═══ STORED DATA
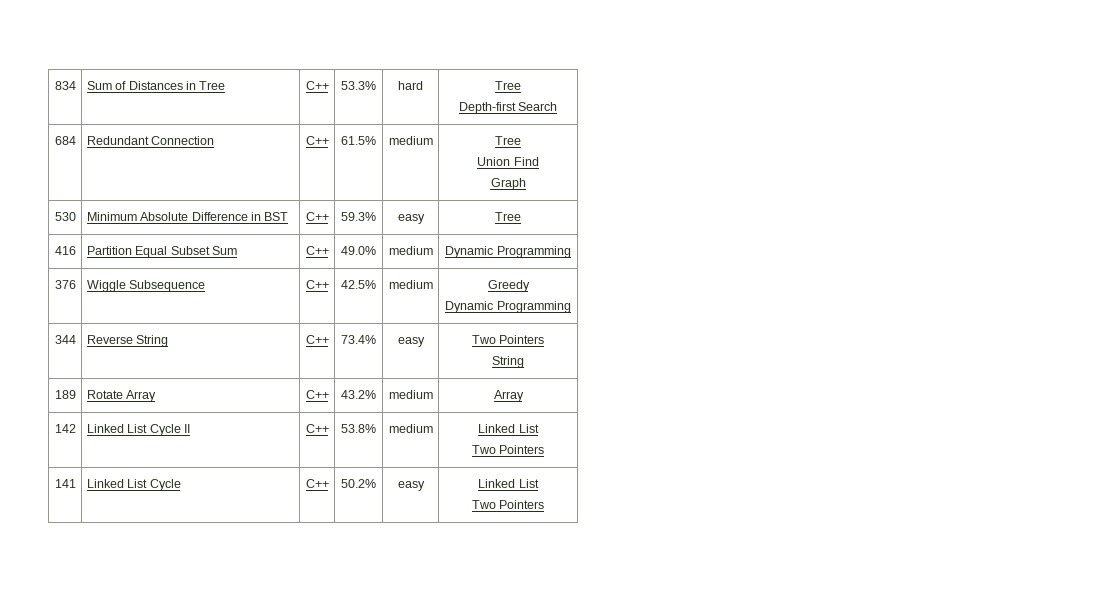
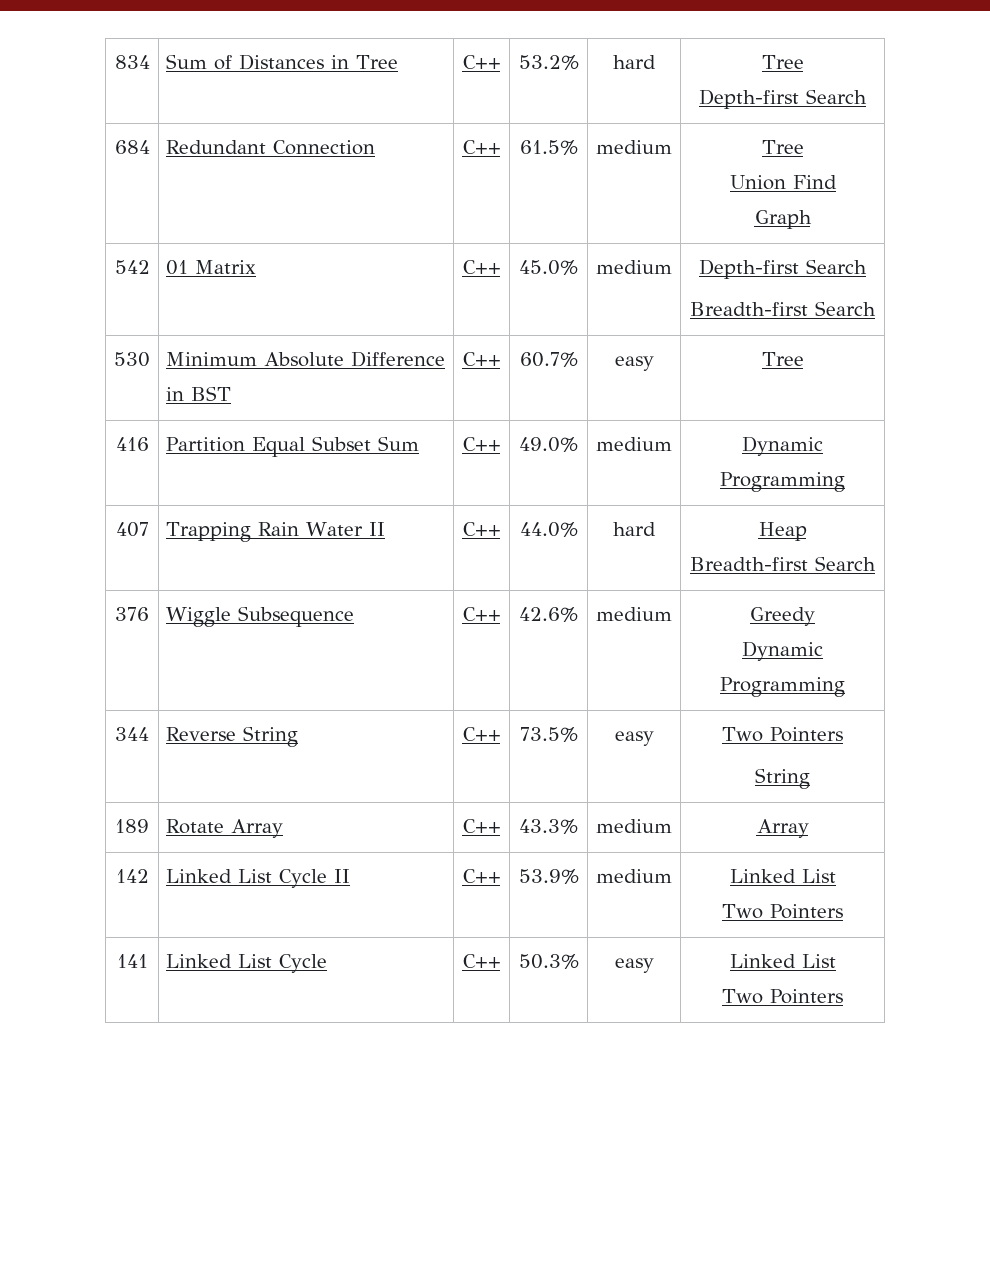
[341,81,376,90] 53.3% -> [518,55,579,70] 53.2%
(526, 184) none -> [114,260,150,274] [166,260,257,275] [462,260,501,274] [519,260,578,275] [596,260,672,274] [699,259,867,279] [690,301,876,316] // 542 | 01 Matrix | C++ | 45.0% | medium | Depth-first Search // Breadth-first Search
[341,212,376,221] 59.3% -> [519,352,578,367] 60.7%
(571, 252) none -> [115,522,149,537] [166,522,386,542] [462,522,501,536] [519,522,578,537] [613,522,656,536] [758,522,807,541] [690,556,876,571] // 407 | Trapping Rain Water II | C++ | 44.0% | hard | Heap // Breadth-first Search
[341,280,376,289] 42.5% -> [519,607,578,622] 42.6%
[341,335,376,344] 73.4% -> [519,727,578,742] 73.5%
[341,390,376,399] 43.2% -> [519,819,578,834] 43.3%
[341,424,376,433] 53.8% -> [518,869,579,884] 53.9%
[341,479,376,488] 50.2% -> [518,954,579,969] 50.3%

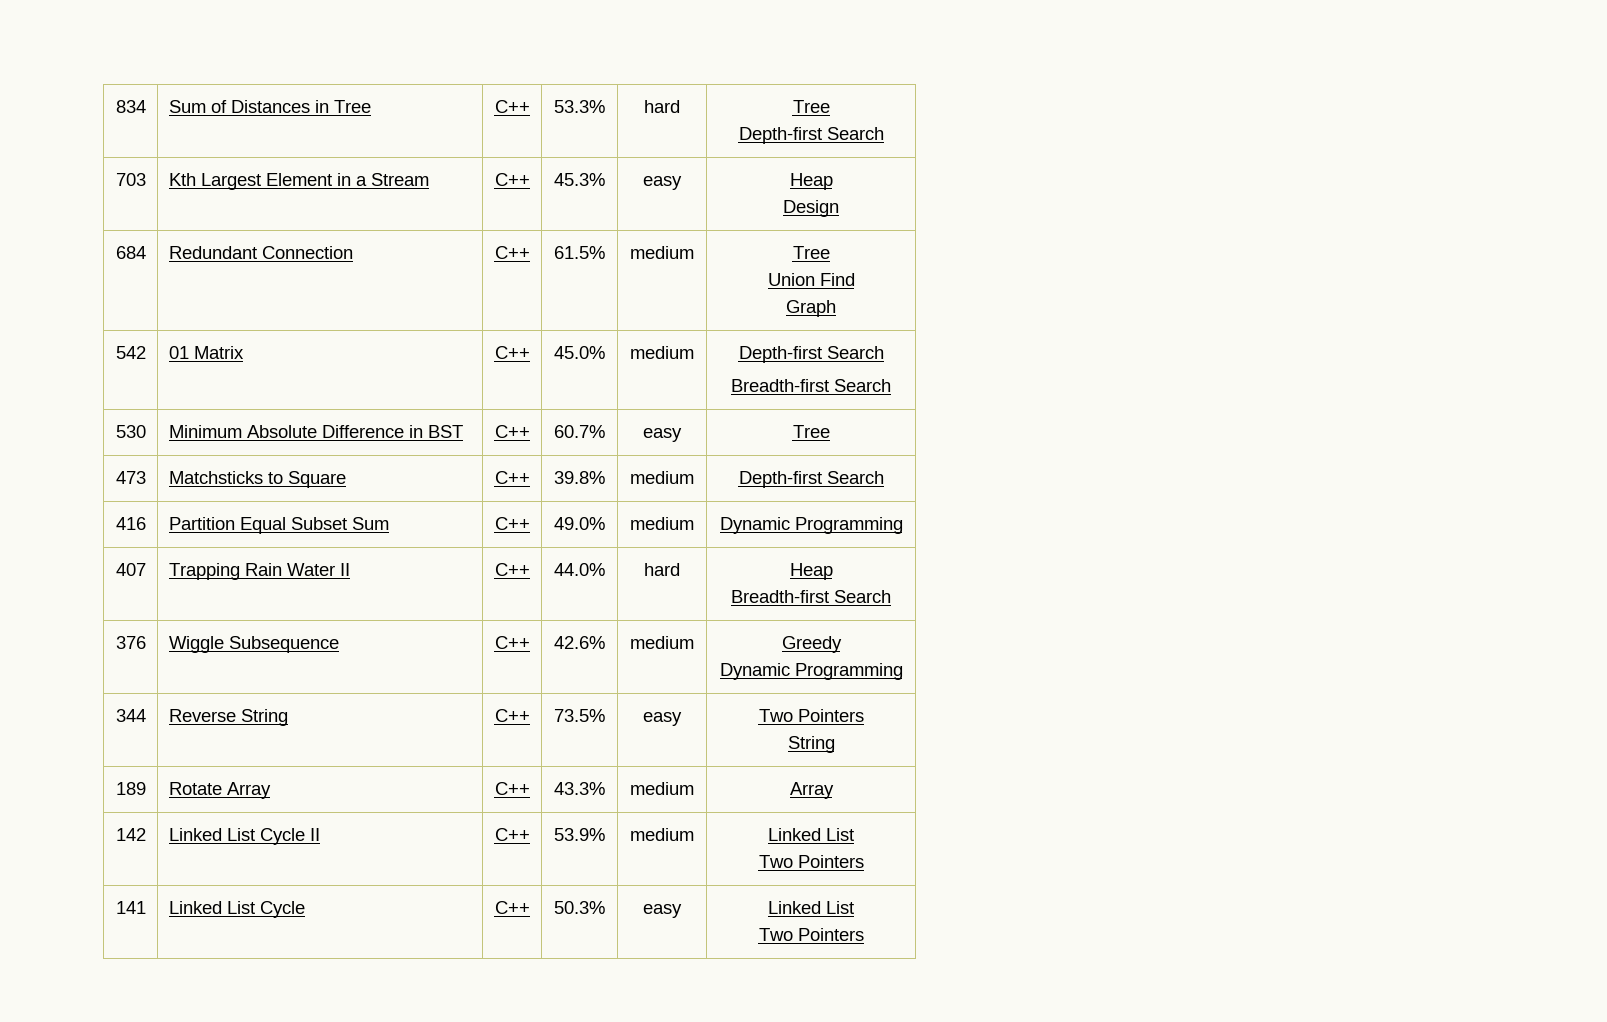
[518,55,579,70] 53.2% -> [554,100,605,113] 53.3%
(867, 96) none -> [115,173,146,186] [168,173,429,190] [494,173,530,186] [554,173,605,186] [642,176,682,190] [789,173,833,190] [782,200,839,217] // 703 | Kth Largest Element in a Stream | C++ | 45.3% | easy | Heap // Design
(804, 359) none -> [115,471,146,484] [168,471,346,488] [494,471,530,484] [554,471,605,484] [629,471,694,484] [738,471,884,488] // 473 | Matchsticks to Square | C++ | 39.8% | medium | Depth-first Search

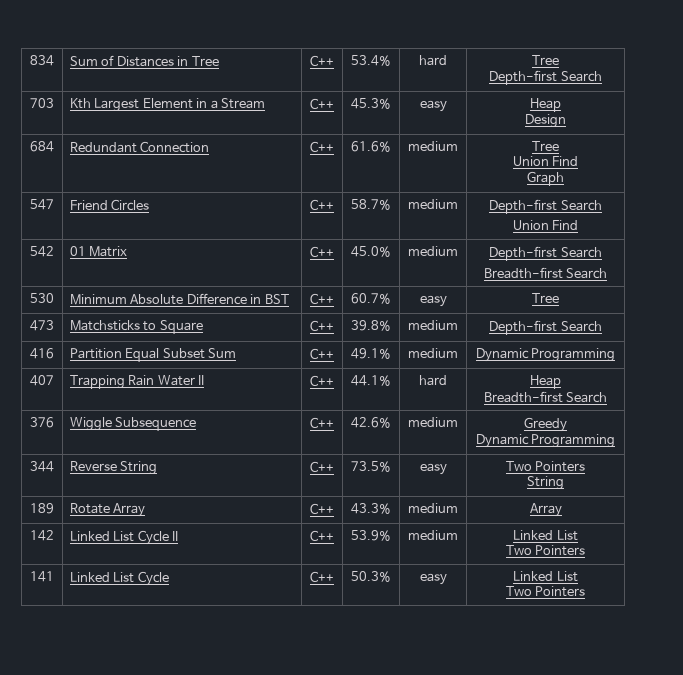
[554,100,605,113] 53.3% -> [351,55,391,66] 53.4%
[554,246,605,259] 61.5% -> [351,141,391,152] 61.6%
(836, 308) none -> [30,199,54,210] [70,199,150,211] [310,199,334,210] [351,199,391,210] [408,199,458,209] [489,199,602,214] [512,220,579,230] // 547 | Friend Circles | C++ | 58.7% | medium | Depth-first Search // Union Find
[554,517,605,530] 49.0% -> [351,348,391,359] 49.1%
[554,563,605,576] 44.0% -> [351,375,391,386] 44.1%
══════
▶ **ASSIGNMENT**
Check each line above for the word "Heap" and copy the ones that have it.

▶ **REPLY**
(571, 252) none -> [115,522,149,537] [166,522,386,542] [462,522,501,536] [519,522,578,537] [613,522,656,536] [758,522,807,541] [690,556,876,571] // 407 | Trapping Rain Water II | C++ | 44.0% | hard | Heap // Breadth-first Search
(867, 96) none -> [115,173,146,186] [168,173,429,190] [494,173,530,186] [554,173,605,186] [642,176,682,190] [789,173,833,190] [782,200,839,217] // 703 | Kth Largest Element in a Stream | C++ | 45.3% | easy | Heap // Design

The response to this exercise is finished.